I am all for art, and freedom of expression. But enough is enough. I am stunned when I think that I am 47, and remember when the word *sex* wasn't used on television, and Ricky and Lucy slept in separate beds. Samantha and Darren were *expecting*, and no one needed to see how they arrived in that situation on the 6 previous episodes. Do we really need ALL the details, regardless of how graphic they are? Sitcoms are now making jokes about things that I would get fired for if I discussed them on the job. Why? Because jokes of a sexual nature, in most everyday situations such as work, social events, church, school, etc.. would be considered, even TODAY, as indecent, infringing, and at the very least; tasteless. But apparently television is the exception? We can all gather in our living rooms and have a laugh about things that would otherwise embarass us to no end if we were sitting in an office with our coworkers, or our Sunday School Class, or the PTO Meeting? Isn't that a double standard?
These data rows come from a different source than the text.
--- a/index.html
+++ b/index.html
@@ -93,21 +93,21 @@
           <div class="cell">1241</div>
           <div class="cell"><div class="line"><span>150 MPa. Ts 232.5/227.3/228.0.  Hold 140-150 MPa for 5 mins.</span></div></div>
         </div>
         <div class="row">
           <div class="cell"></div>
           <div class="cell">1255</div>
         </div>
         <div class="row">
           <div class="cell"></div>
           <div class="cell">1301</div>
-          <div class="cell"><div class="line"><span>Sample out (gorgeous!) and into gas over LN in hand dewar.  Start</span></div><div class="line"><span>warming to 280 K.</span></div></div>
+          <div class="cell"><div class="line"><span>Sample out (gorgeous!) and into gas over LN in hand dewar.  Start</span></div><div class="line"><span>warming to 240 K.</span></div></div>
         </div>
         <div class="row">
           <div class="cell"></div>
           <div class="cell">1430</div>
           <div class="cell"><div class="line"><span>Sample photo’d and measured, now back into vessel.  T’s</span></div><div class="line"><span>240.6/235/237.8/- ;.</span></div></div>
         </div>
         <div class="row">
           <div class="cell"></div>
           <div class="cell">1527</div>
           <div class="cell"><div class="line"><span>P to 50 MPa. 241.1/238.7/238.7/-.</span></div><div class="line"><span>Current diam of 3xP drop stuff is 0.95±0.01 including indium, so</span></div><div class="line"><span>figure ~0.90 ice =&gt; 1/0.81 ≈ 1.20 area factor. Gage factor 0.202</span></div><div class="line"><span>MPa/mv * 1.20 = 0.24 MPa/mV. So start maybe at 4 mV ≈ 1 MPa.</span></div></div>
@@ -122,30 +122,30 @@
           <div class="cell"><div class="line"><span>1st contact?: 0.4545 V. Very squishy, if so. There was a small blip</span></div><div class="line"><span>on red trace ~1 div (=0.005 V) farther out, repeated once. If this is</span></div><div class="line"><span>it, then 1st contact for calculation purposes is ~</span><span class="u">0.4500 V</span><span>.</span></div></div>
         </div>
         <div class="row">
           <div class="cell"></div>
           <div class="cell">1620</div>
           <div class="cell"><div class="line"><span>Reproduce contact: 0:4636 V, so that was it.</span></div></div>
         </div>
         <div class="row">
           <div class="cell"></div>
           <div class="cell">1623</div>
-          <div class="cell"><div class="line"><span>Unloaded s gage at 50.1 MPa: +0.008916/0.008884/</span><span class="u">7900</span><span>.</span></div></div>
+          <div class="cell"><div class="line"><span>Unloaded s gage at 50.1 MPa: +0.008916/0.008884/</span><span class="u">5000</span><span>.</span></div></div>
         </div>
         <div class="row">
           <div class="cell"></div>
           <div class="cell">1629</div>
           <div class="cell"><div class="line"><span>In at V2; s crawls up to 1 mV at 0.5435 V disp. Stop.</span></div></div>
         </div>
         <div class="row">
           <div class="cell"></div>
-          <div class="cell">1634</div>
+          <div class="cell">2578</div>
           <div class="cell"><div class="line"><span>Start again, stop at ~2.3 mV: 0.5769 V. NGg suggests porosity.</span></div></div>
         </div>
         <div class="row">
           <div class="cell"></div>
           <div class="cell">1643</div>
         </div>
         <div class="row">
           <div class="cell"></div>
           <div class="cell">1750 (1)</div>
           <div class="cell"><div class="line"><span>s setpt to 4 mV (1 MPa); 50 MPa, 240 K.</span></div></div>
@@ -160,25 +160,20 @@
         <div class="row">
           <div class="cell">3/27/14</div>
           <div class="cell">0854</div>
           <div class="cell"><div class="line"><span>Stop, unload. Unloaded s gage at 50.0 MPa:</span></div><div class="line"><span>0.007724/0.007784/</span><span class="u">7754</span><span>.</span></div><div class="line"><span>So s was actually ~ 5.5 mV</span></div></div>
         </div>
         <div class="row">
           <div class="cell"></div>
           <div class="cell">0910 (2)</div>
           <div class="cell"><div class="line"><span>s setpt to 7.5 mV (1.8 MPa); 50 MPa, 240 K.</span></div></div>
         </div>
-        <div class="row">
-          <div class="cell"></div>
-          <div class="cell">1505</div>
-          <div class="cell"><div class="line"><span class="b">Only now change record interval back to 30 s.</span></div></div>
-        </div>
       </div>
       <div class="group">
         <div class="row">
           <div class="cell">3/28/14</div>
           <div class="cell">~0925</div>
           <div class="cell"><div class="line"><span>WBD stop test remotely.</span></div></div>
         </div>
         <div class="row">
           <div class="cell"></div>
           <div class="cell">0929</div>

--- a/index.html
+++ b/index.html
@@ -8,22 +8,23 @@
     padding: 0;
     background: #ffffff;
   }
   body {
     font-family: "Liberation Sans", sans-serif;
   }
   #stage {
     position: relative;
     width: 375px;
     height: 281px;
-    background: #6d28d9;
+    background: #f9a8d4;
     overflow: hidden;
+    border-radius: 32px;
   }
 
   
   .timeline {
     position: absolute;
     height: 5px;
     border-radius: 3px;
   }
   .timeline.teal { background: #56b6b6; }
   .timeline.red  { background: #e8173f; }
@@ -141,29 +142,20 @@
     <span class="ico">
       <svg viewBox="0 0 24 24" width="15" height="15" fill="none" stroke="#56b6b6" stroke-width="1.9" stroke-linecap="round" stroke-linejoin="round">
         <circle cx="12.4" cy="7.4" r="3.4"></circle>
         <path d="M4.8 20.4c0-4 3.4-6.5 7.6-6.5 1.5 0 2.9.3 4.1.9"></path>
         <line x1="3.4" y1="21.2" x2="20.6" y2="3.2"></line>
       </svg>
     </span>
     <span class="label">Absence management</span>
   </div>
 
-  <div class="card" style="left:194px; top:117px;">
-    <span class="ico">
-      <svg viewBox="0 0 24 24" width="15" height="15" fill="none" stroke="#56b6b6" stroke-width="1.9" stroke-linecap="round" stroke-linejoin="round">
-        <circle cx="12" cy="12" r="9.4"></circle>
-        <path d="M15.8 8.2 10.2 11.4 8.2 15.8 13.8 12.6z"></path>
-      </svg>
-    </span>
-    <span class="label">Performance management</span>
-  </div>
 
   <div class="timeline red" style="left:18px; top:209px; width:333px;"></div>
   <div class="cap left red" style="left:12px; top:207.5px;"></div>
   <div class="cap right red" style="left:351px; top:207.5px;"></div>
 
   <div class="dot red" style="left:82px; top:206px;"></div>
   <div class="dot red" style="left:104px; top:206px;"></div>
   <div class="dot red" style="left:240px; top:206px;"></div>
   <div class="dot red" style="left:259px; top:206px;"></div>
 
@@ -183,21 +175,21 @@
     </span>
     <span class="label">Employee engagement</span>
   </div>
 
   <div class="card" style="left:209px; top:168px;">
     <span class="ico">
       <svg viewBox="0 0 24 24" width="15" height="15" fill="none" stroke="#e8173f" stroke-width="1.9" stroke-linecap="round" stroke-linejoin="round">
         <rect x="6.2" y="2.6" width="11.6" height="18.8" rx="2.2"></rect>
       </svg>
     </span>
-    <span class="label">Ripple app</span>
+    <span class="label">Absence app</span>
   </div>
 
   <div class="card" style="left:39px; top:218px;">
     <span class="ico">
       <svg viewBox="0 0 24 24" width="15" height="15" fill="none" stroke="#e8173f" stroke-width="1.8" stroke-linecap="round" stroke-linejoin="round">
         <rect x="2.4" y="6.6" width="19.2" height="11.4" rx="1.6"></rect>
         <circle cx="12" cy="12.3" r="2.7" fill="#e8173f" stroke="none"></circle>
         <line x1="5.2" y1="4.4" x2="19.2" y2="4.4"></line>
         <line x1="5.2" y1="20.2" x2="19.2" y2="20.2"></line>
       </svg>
Yes, I know every generation worries about the one after them... but the amount of deception, and vulgarity that everyday America is exposed to is frightening. An entire generation or more is completely desynthesized from what was not too long ago considered obscene. I am not in any way suggesting that sex, in it's rightful place is obscene, no, that is not the case. Sex is beautiful and intimate... an absolute mystery that is never completely unraveled between two people. They spend their whole married lives loving each other as God intended in a delicate physical union, and THAT is beauty at it's finest. Children most often spring forth as a result and the cycle continues. That type of intimacy is often times a way to say to a spouse, what words fail in every detail.

But the way it is minimized, and portrayed in the media to be so meaningless and slight tells me that not very many people care. That it IS becoming as common as light bread, and noone really values it as a loving act between a husband and wife. Very few revere it as sacred anymore. That chills me to the bone.


I am going to get off the fence and stop my bad habit of *channel-flipping*. I am going to memorize the good channels (yes, there are still channels that are not corrupted), and only view what is edifying to my mind and spirit. Maybe just a good book instead? A walk around the block, or a vigorous hoe in the garden? Will you join me? We may just change the world one network at a time.